# Willard rocks



## hatuquack (Nov 15, 2011)

Went fishing with my two sons last evening, we had a blast but didnt catch a thing. I had a wrestling match with the rocks tho. As I've got older my balance has got older too. I lost my balance and ended upside down in the middle of some boulders. I bruised my knee, sprained my wrist alittle, and embarressed my ego. Anyone else have a Willard rock story?


----------



## LOAH (Sep 29, 2007)

Ouch!

Never at Willard, but I ate it pretty hard at Millsite on the dam before. I was walking down a large boulder with a very flat surface, tilted quite a bit. The wind had blown some spray onto the rock from the splashing waves.

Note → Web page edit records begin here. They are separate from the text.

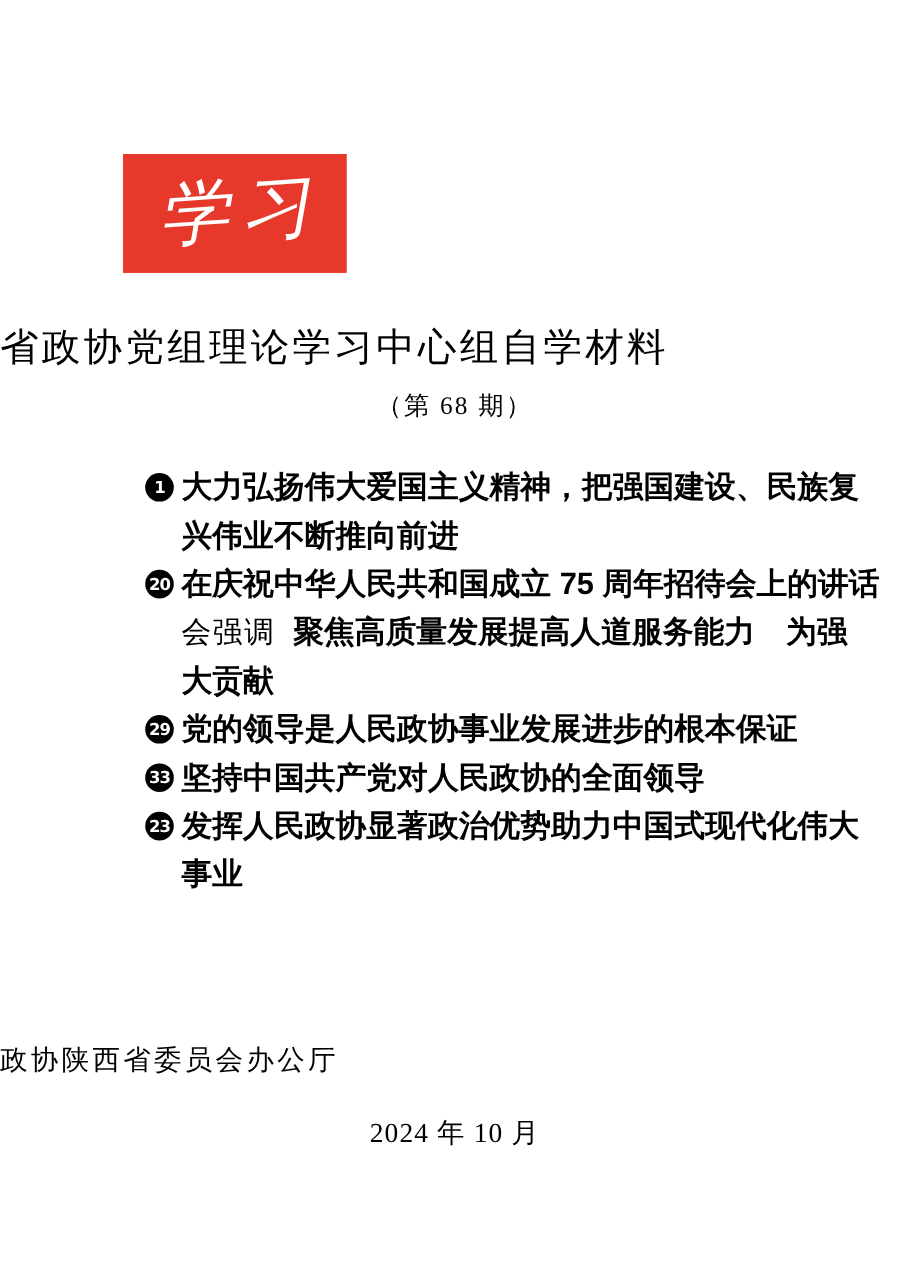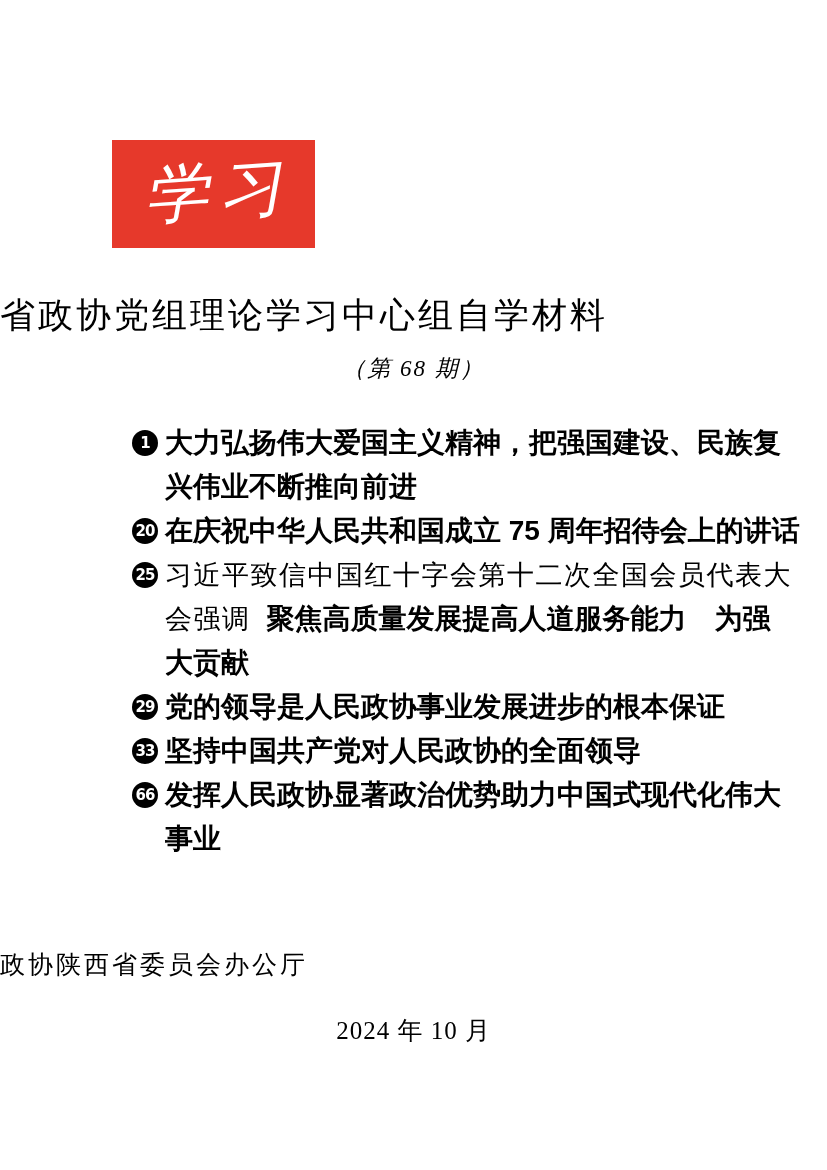--- a/index.html
+++ b/index.html
@@ -65,7 +65,6 @@
     line-height: 32px;
     letter-spacing: 2px;
     font-family: "Liberation Serif", serif;
-    font-style: italic;
   }
 
   

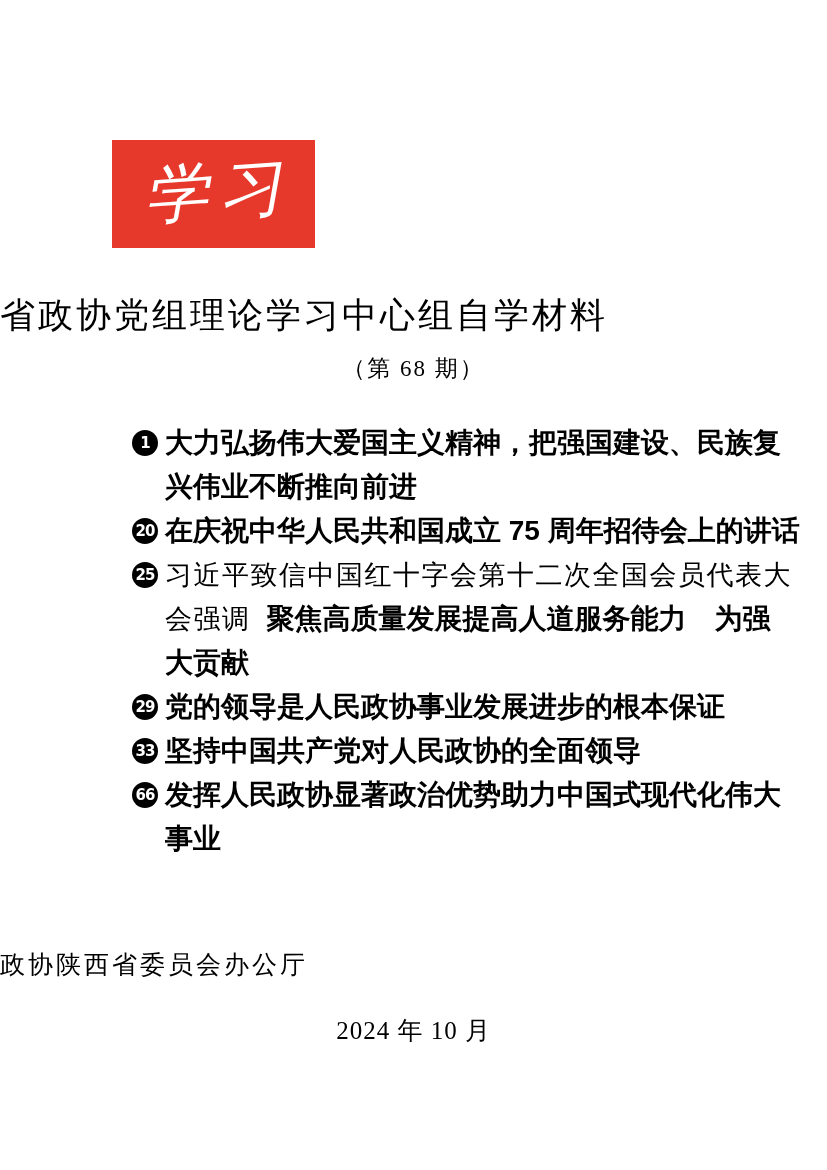--- a/index.html
+++ b/index.html
@@ -167,10 +167,6 @@
       <span class="hei">在庆祝中华人民共和国成立 75 周年招待会上的讲话</span>
     </div>
 
-    <div class="toc-row">
-      <span class="badge">25</span>
-      <span class="kai">习近平致信中国红十字会第十二次全国会员代表大</span>
-    </div>
 
     <div class="toc-row">
       <span class="kai">会强调</span>

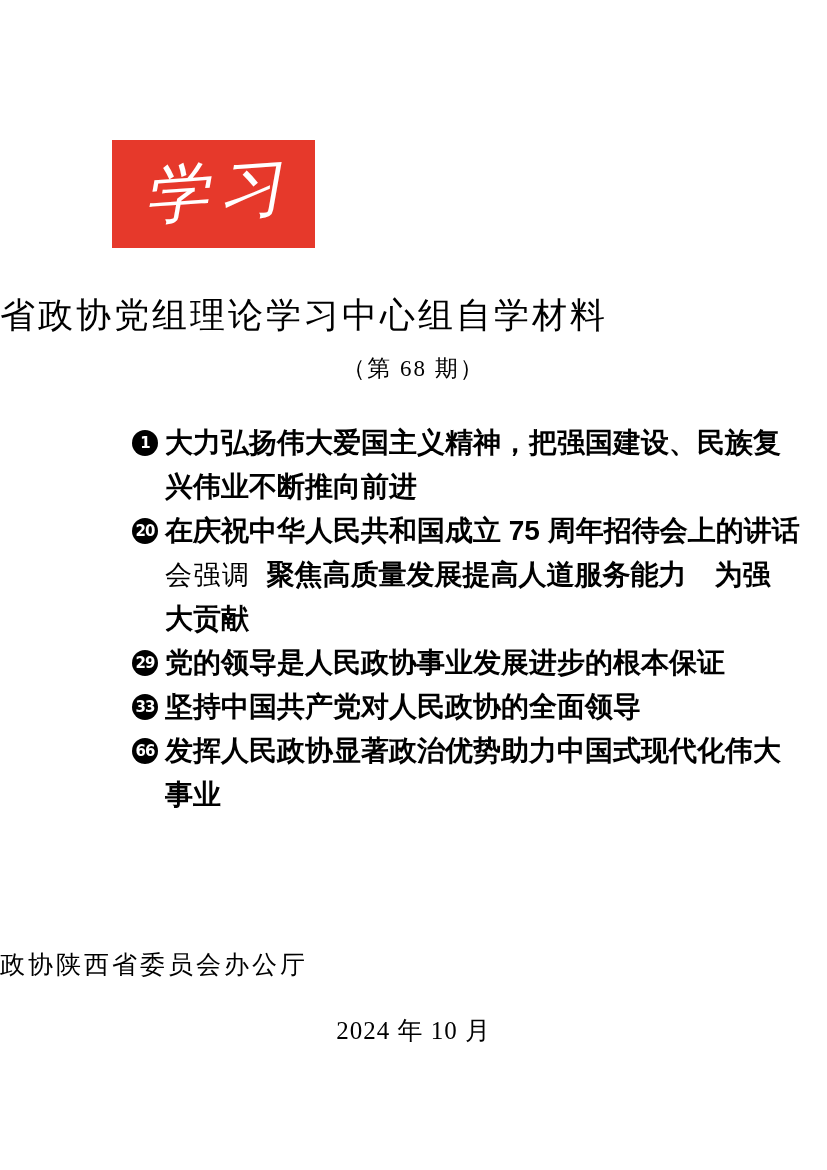--- a/index.html
+++ b/index.html
@@ -189,7 +189,7 @@
     </div>
 
     <div class="toc-row">
-      <span class="badge">66</span>
+      <span class="badge">23</span>
       <span class="hei">发挥人民政协显著政治优势助力中国式现代化伟大</span>
     </div>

One moment I was walking confidently and the next, flat on my back with my wind knocked out and a pretty good bruise on my elbow. :lol: 

I guess the noise I made was pretty awful because it brought my wife to tears, thinking I was really hurt. Poor girl.


----------



## hatuquack (Nov 15, 2011)

Loah,I bet no one wants to admit they've fallen. 350 views with no fallen ones. :?


----------



## btsmith (Sep 12, 2010)

One time along the Ogden River Parkway. I was a little sore, but it was mostly my ego that got bruised. It was a nice day, with plenty of people walking the trail. Falling with an audience always boosts the confidence a bit.


----------



## tye dye twins (Mar 8, 2011)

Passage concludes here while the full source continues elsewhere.